== Task details ==
Ignoring every picture, return the lines of the listing below word for word, from the line that holds "[118,535,202,550] (em breve)" through the line that holds "[124,1115,209,1130] [91,1136,213,1151] (em".

== The data ==
════
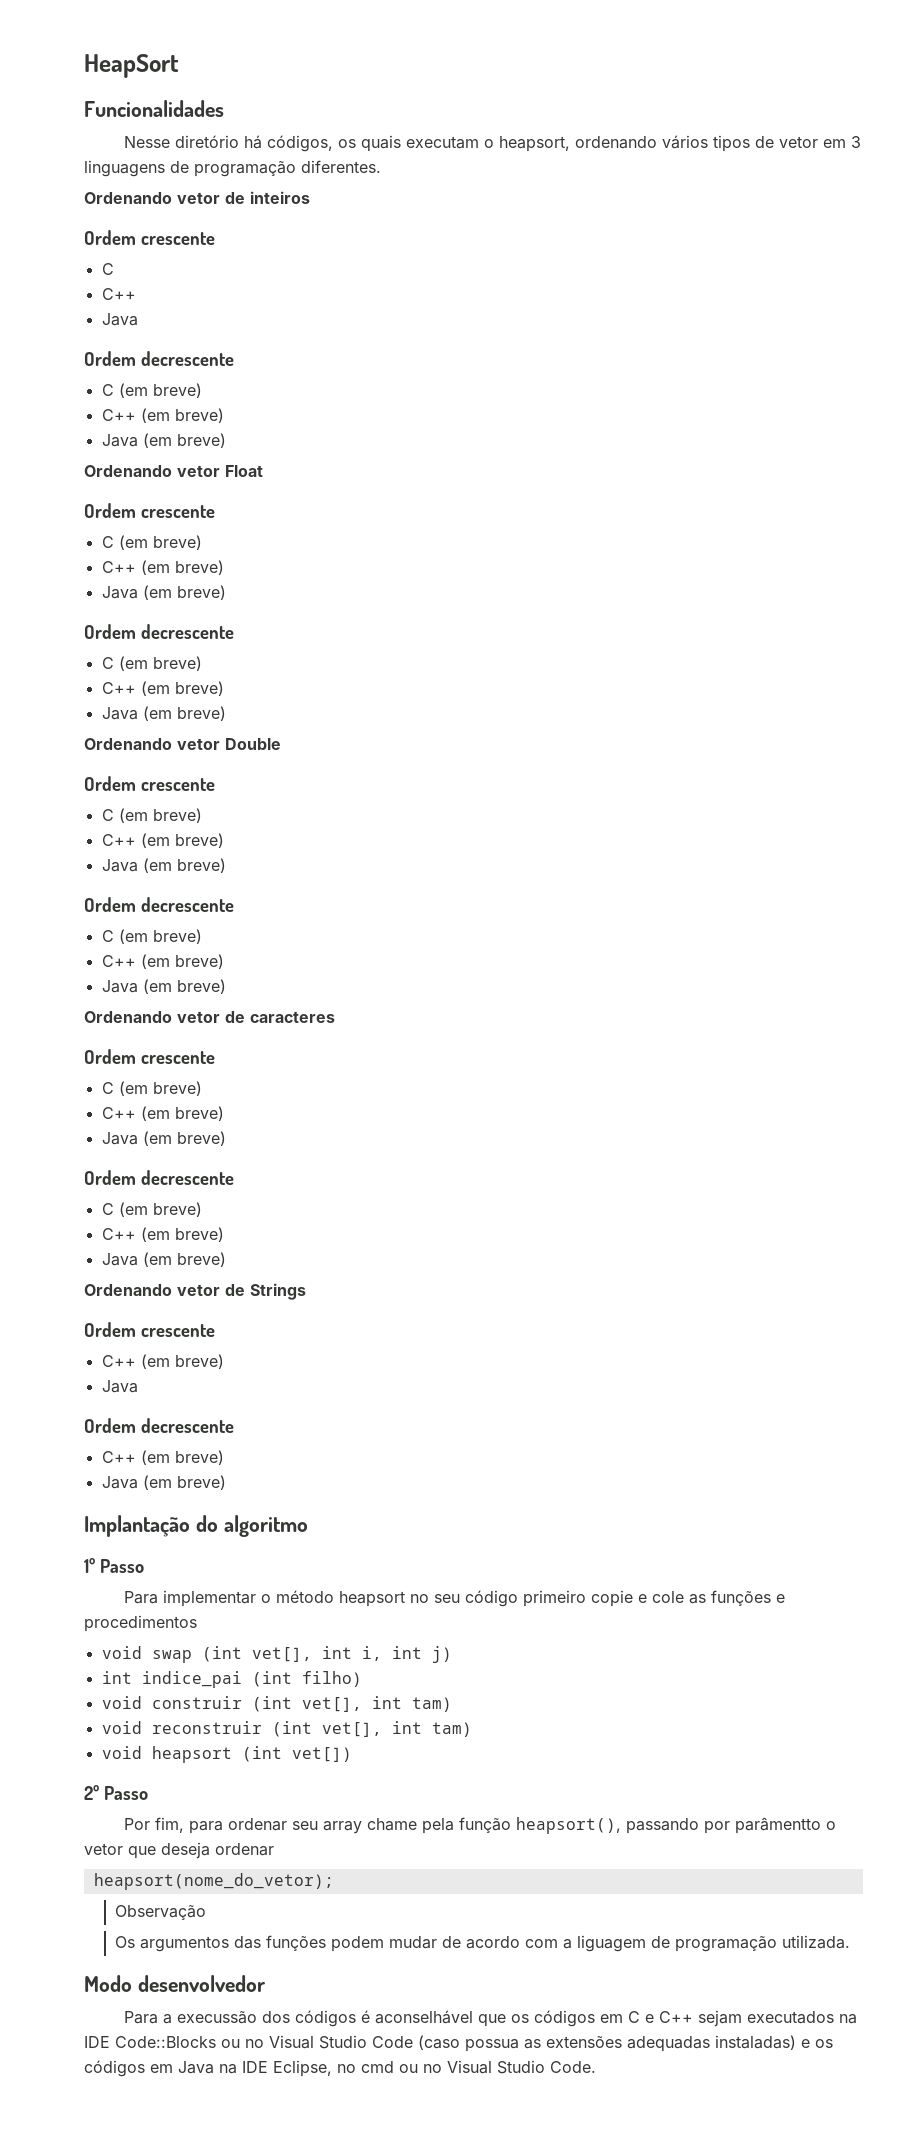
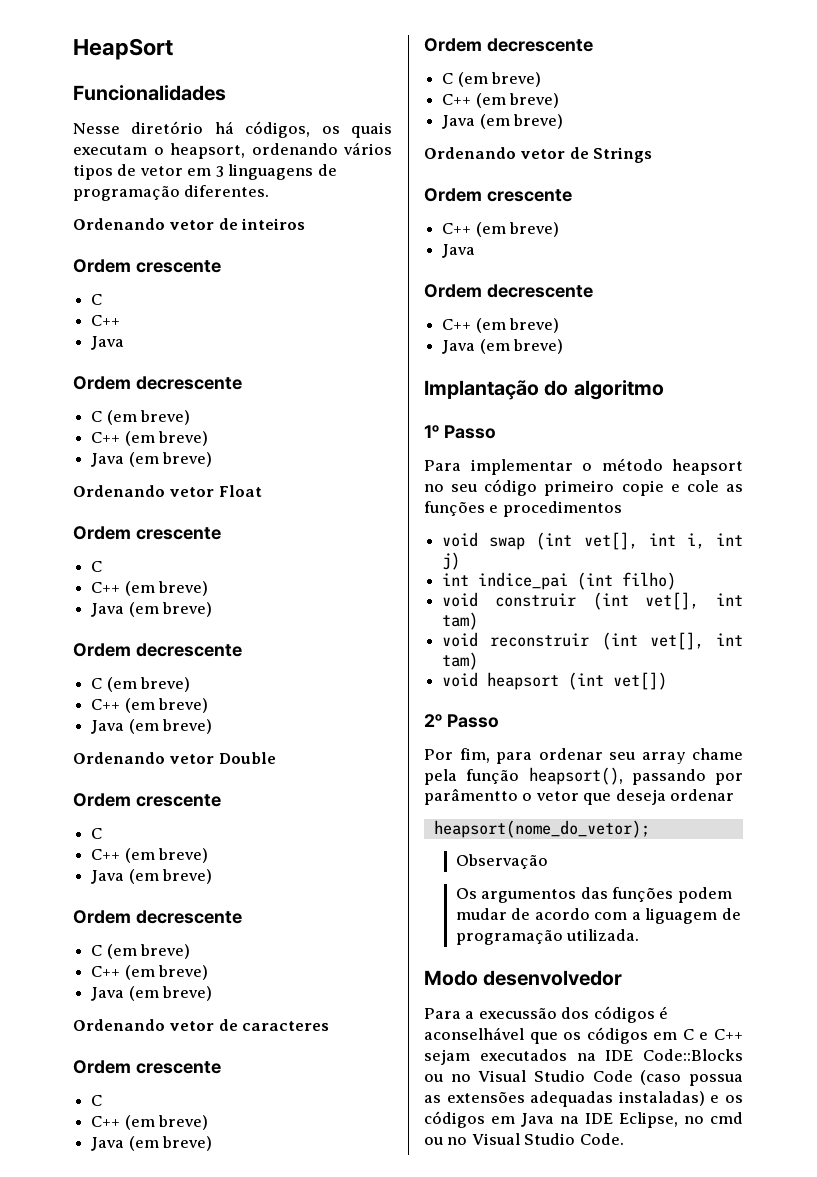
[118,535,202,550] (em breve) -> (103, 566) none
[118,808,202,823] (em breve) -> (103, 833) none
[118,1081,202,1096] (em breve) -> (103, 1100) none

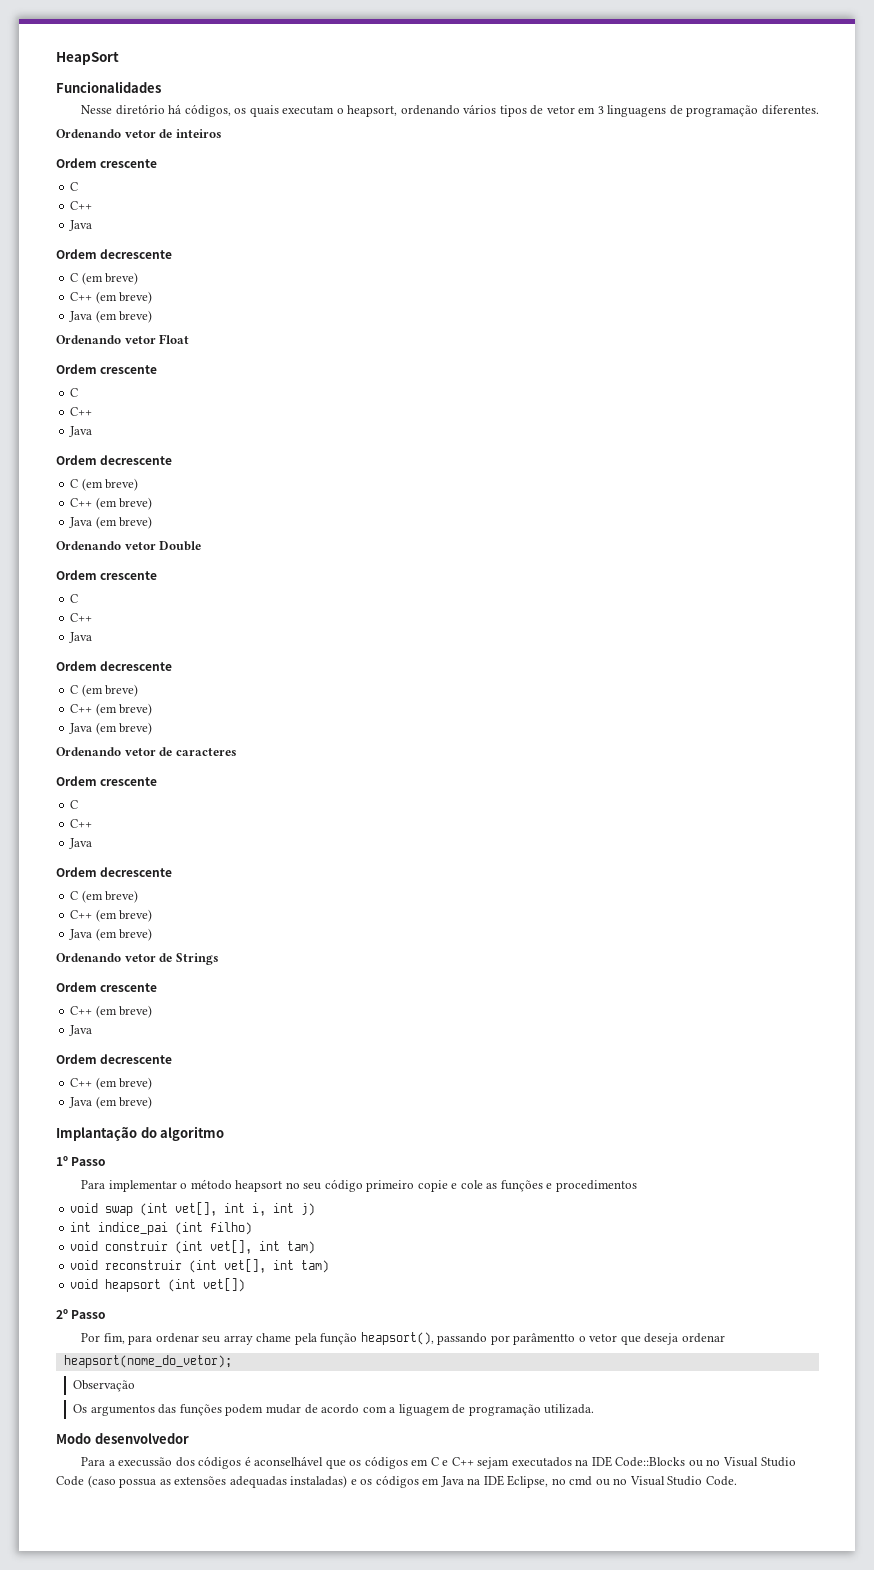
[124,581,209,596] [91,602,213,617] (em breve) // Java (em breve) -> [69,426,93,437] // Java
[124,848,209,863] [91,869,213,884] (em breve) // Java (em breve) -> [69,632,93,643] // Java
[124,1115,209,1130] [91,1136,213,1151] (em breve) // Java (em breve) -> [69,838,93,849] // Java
════
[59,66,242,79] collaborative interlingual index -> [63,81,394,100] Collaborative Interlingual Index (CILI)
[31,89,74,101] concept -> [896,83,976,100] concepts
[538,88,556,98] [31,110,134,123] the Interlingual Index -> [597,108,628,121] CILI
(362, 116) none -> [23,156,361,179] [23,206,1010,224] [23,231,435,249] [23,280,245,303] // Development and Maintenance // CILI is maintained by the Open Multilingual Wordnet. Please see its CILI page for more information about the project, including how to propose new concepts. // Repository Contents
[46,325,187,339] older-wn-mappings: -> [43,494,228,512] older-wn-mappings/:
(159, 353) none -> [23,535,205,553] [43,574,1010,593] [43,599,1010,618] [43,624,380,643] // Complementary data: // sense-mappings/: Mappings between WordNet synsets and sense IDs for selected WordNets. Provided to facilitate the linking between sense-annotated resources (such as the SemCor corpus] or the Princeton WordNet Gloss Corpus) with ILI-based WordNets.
════
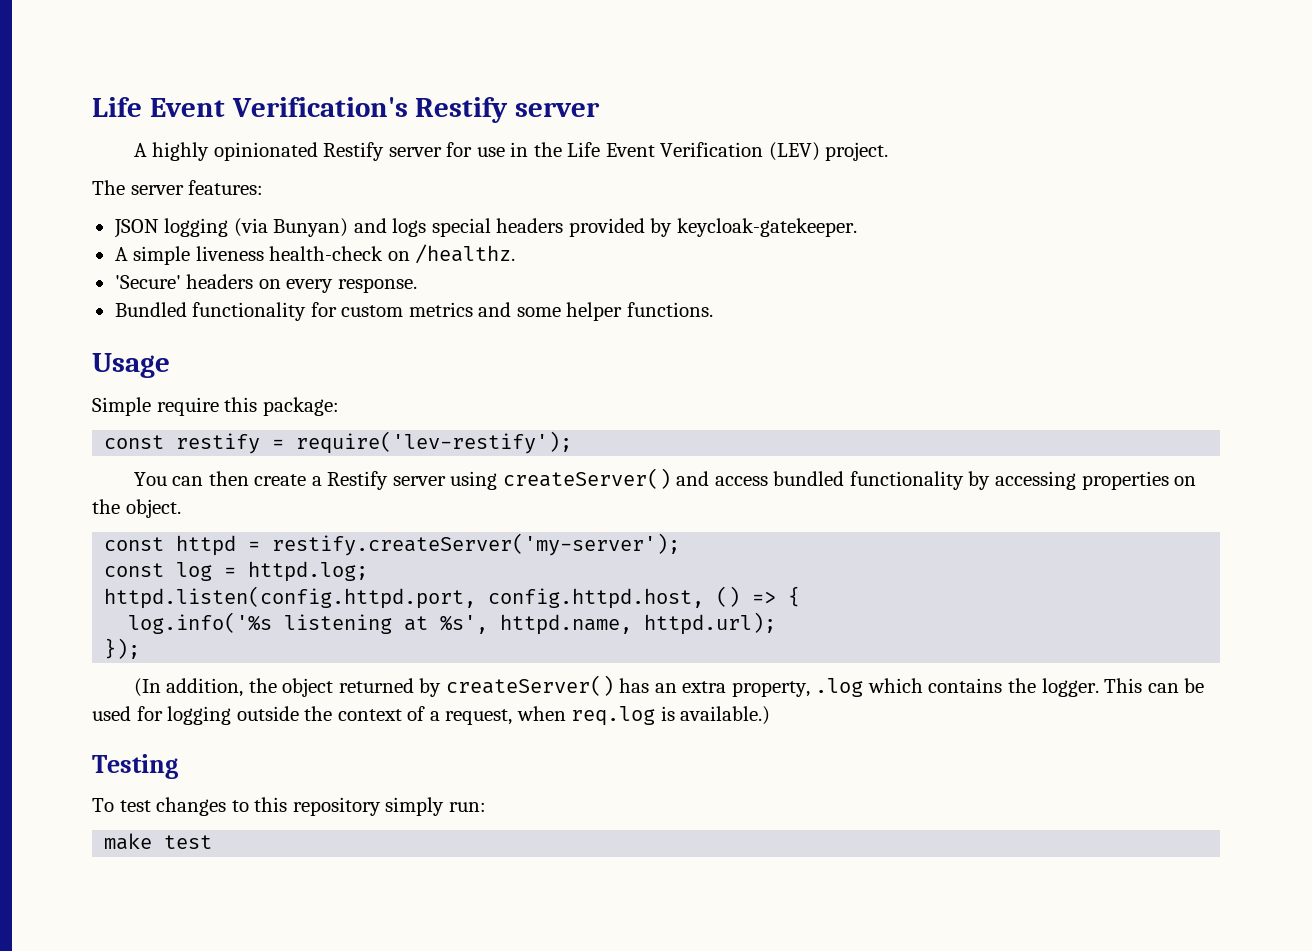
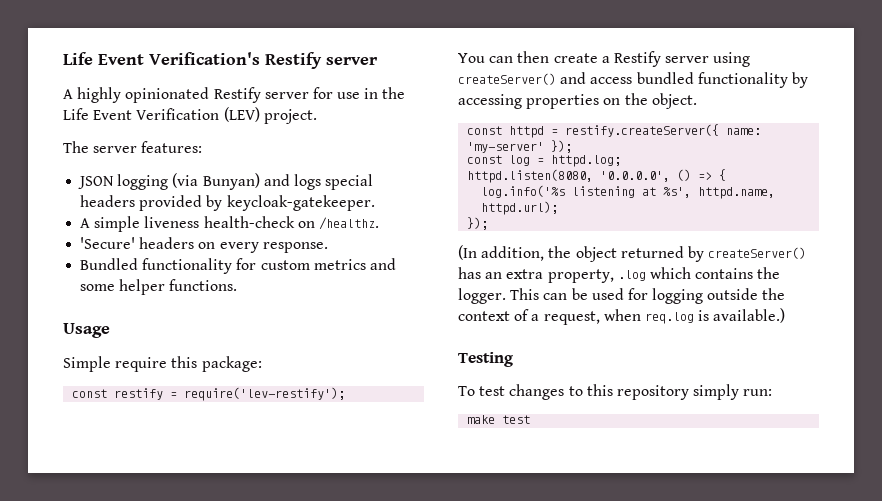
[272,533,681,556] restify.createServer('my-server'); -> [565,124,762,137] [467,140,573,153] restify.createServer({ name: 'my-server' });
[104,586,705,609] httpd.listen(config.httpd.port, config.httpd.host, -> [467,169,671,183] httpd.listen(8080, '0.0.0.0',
════
== Response for this exercise ==
[118,535,202,550] (em breve) -> (103, 566) none
[118,808,202,823] (em breve) -> (103, 833) none
[118,1081,202,1096] (em breve) -> (103, 1100) none

[124,581,209,596] [91,602,213,617] (em breve) // Java (em breve) -> [69,426,93,437] // Java
[124,848,209,863] [91,869,213,884] (em breve) // Java (em breve) -> [69,632,93,643] // Java
[124,1115,209,1130] [91,1136,213,1151] (em breve) // Java (em breve) -> [69,838,93,849] // Java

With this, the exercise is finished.